宋長安不去看她,連聲道:“你們都不談,都說州州姊必定會回來——那遲不晦最可惡,唯一就她肯多說一些,卻竟是編排我州州姊是‘山野鬼怪’……沒句實話!如今大勢已定,問姊,你們心裡究竟在想甚麼,難道還不能同我講一講麼?我快悶死啦!”
又過了一會兒,姜問才重新開口道:“從前我第一次見她,隻以為這是個絕頂的難題。無數次想過她會活不下來,可她每一次都會安然無恙地走回來——唯獨那一次,最後的一次,她卻消失了。或許……”
她說着,唇角竟緩緩揚起幾分笑意,輕聲道:“或許果真是精怪神仙,也說不準罷。”
宋長安“诶”了一聲,沒忍住翻身又坐了起來,瞪着她良久,磕磕絆絆地開口道:“問姊,你、你怎的……也這樣說?!”
姜問歎道:“神鬼奇聞,興許并未妄談。

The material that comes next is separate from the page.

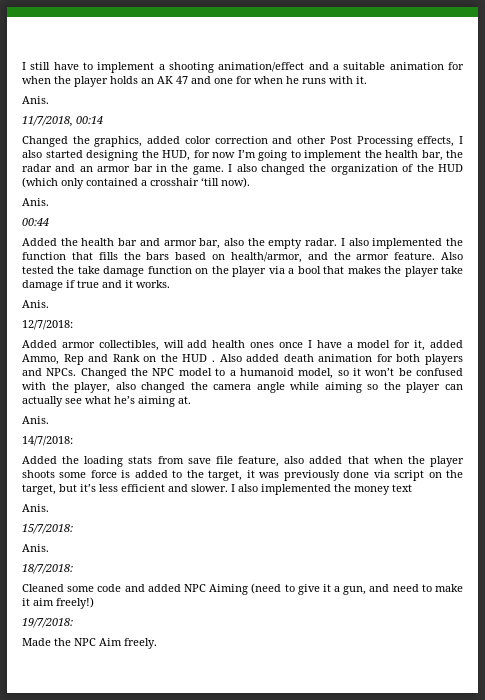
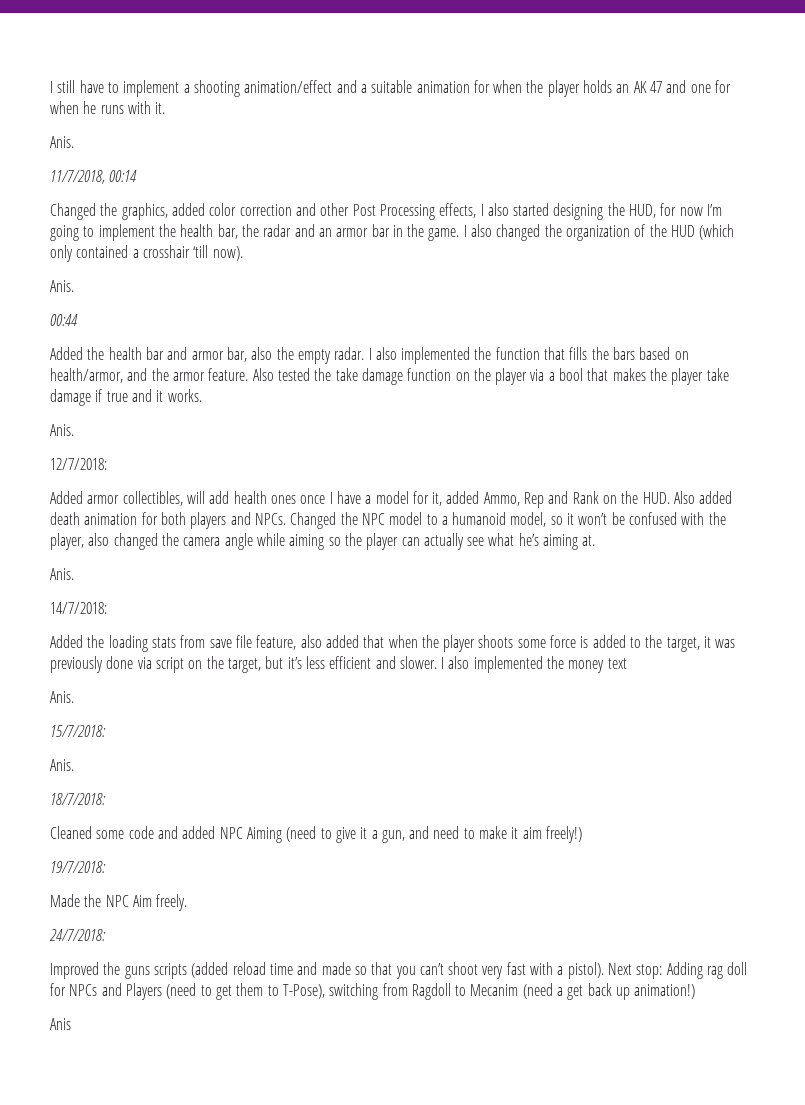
- Added armor collectibles, will add health ones once I have a model for it, added Ammo, Rep and Rank on the HUD . Also added death animation for both players and NPCs.
+ Added armor collectibles, will add health ones once I have a model for it, added Ammo, Rep and Rank on the HUD. Also added death animation for both players and NPCs.
+ 24/7/2018:
+ Improved the guns scripts (added reload time and made so that you can’t shoot very fast with a pistol). Next stop: Adding rag doll for NPCs and Players (need to get them to T-Pose), switching from Ragdoll to Mecanim (need a get back up animation!)
+ Anis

你連着幾日不來早課,總一個人躲懶,自然是不清楚。如今不僅是門主,連帶着多位資質好的妹女似乎都覺醒了些了不得的本事呢。”
“哈?”宋長安沒忍住高聲問道,“楚姨本就武功高深莫測,還能甚麼再了不得的?”
姜問道:“楚姨有日夢見庭前桃枝低語,道‘舊主人積年不見,常念灌溉之情,今欲結碩果相贈’,第二日晨起時,竟果真見那剛生出枝芽不久的桃樹霎時便結出了一顆桃子來!楚姨心念一動,并未摘它,走到幾丈遠外招手一喚,竟令那桃子隔空飛來了手裡。”
宋長安挑眉道:“唬人的麼?楚姨内力多高,隔空取物也算難事?”
“楚姨甚麼性子,還能費力做這樣的把戲麼?”姜問搖頭道,“更何況除了她更有旁人。好些個妹女習武進益飛快,吐息歸納之時便無師自通一般曉得了輕功行禦之道,還有人,竟是在夢裡躍到了屋頂之上觀月呢……”
“不、啊?”宋長安一下便從樹上跳了下來,急吼吼便向練功之處跑去,口中還道,“我這便去瞧瞧!問姊,你莫要騙我才是……”
姜問凝望着她的背影,不免莞爾。她轉過頭,意外瞧見那樹上有幾道經年刀痕,或許是出自某種玄妙預感,姜問猶豫了一番,遂将手置于其上。令人驚奇的是,那樹上的瘢痕竟緩緩脫落舊皮、逐漸愈合了。